Don’t be bossy with your bridesmaids: In the most traditional sense, your bridesmaids, in particular your maid of honor, are there to stand up for you as you take your vows, to act as witnesses to this solemn event. Somewhere along the line, bridesmaids have become, well, more like maids, and to an extent there’s nothing wrong with that. These are your sisters, cousins, best friends, future in-laws, and there’s something sort of sweet about the way they gather around you, wearing finery you picked out, helping you pin up your bustle, holding your flowers. But some brides ask (or worse, demand) far more: They expect their bridesmaids to shell out for needlessly expensive outfits, to run endless errands, to wear their hair just so, to attend (and buy gifts for) countless all-for-you parties. Don’t let this happen. Be sensitive to how you’d feel if the tables were turned. Gifts to the maids are always welcome, of course, but a little kindness and care go a lot further than any pashmina shawl or monogrammed trinket.
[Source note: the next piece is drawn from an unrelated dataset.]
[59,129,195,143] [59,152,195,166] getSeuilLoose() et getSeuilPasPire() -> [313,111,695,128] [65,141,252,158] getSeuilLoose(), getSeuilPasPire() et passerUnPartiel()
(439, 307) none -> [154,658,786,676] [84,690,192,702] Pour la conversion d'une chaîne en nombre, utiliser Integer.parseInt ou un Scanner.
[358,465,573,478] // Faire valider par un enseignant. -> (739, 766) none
Don’t go DIY crazy: You know that clever bride who sewed her own dress and designed and made her own invitations? Or the one who baked her own three-tiered cake? Everyone’s in awe of the girls who can do these things, and I say good for them—if they did it because they really, really wanted to, and if they managed not to get stressed out. The point of these projects is to use your craft/sewing/baking/designing skills to save money and to put a one-of-a-kind stamp on some aspect of the wedding. But if you are really not the hands-on type, don’t drive yourself crazy hot-gluing tulle and folding fiddly favors until 3 a.m. Do only what you can, and beg, borrow or buy the rest.
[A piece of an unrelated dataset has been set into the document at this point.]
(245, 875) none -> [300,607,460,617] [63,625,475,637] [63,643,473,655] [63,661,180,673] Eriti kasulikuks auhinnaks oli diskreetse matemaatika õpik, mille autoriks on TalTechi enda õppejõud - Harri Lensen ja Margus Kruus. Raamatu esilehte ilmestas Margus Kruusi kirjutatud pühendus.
Don’t let parents steamroll your invite list: Back in the days when parents footed the bill and brides were barely out of high school, the guest list was more Mom and Dad’s idea of a good party than the couple’s. Times have changed, but that doesn’t stop some pushy parents from insisting on having the whole book club, golf club or garden club at the wedding. Brush up on your negotiating skills and start early. Once you have a budget in mind, you can rough out the number of guests it’s feasible to invite. Then ask both sets of parents for invite lists, in order of preference, so you can cut from the bottom if necessary. Stay in charge!
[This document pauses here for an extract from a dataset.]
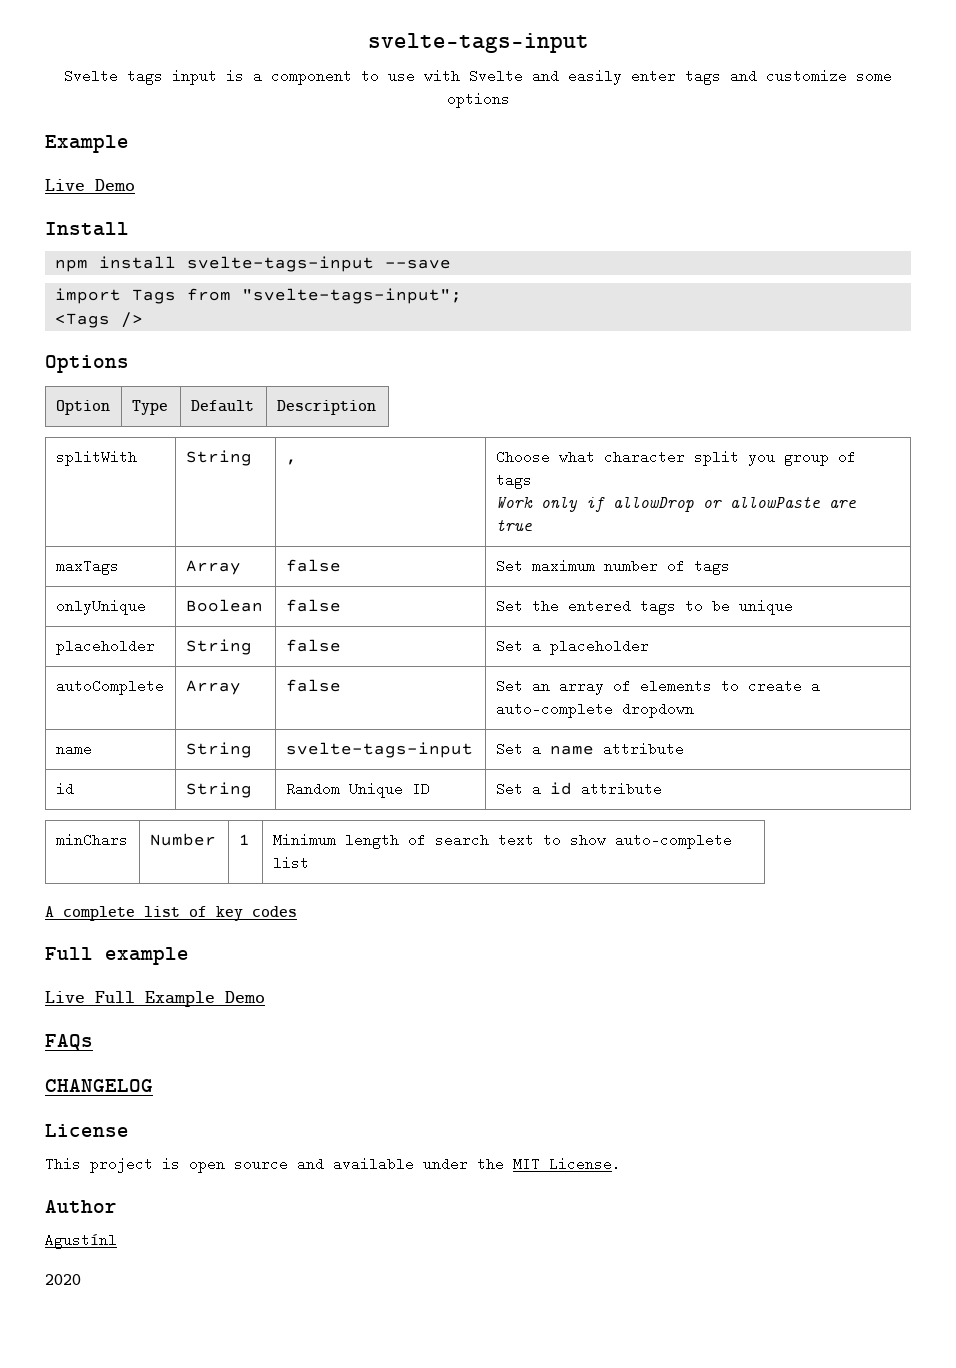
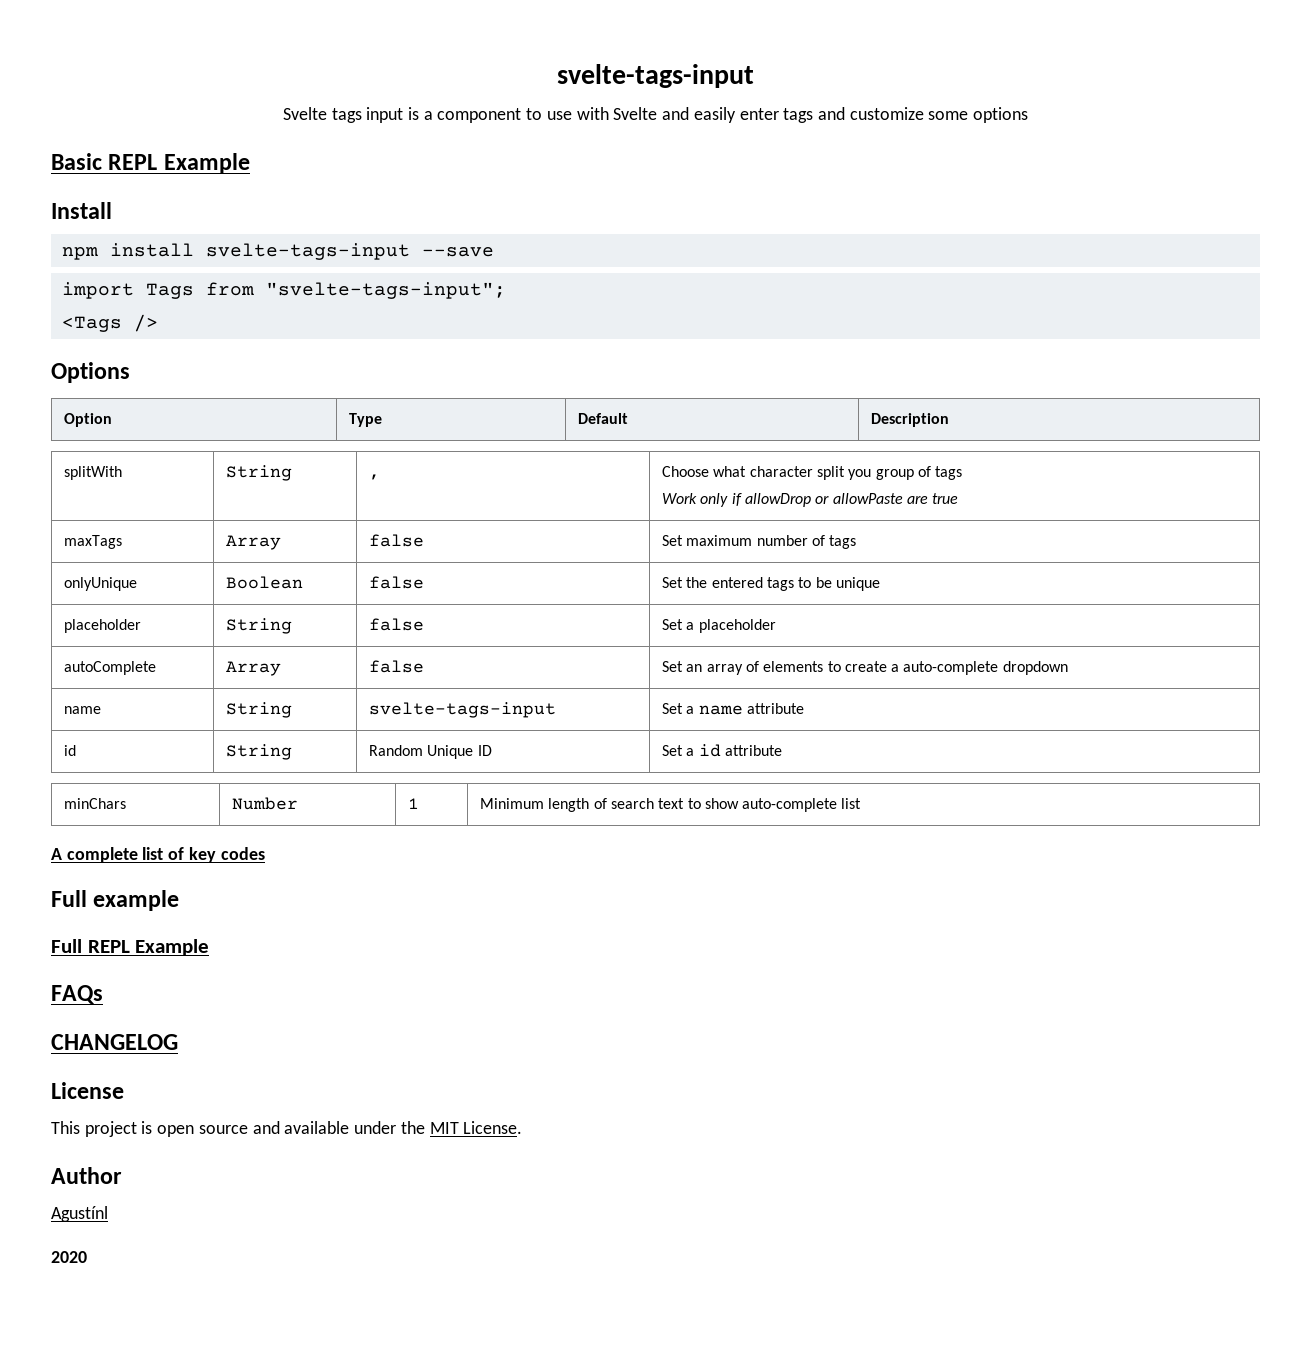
[45,135,129,153] [45,179,135,191] Example // Live Demo -> [51,153,250,174] Basic REPL Example
[45,991,265,1007] Live Full Example Demo -> [51,939,210,956] Full REPL Example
Don’t forget your fiancé: It may not seem like something you’d do, but plenty of women surprise themselves. We’ve got our heads stuck in a glossary of floral terms (stephanotis? anemone?) when all our men know is that there will be flowers at the wedding. We’re neglecting our regular TV and pizza night in favor of dress fittings. Hey, listen up: You’re not just having a wedding, you’re getting married—to that guy over there, sitting on the couch, munching a cold slice of pizza. Put aside the bridal to-do lists and go give him a hug, would you? This is not just party-planning time, it’s major life transition time. So talk to each other. Talk about your life together. Talk about what color you want to paint the bedroom, what you want to name the puppy you’ll adopt—whatever. Anything but flowers and crab-cake appetizers, please.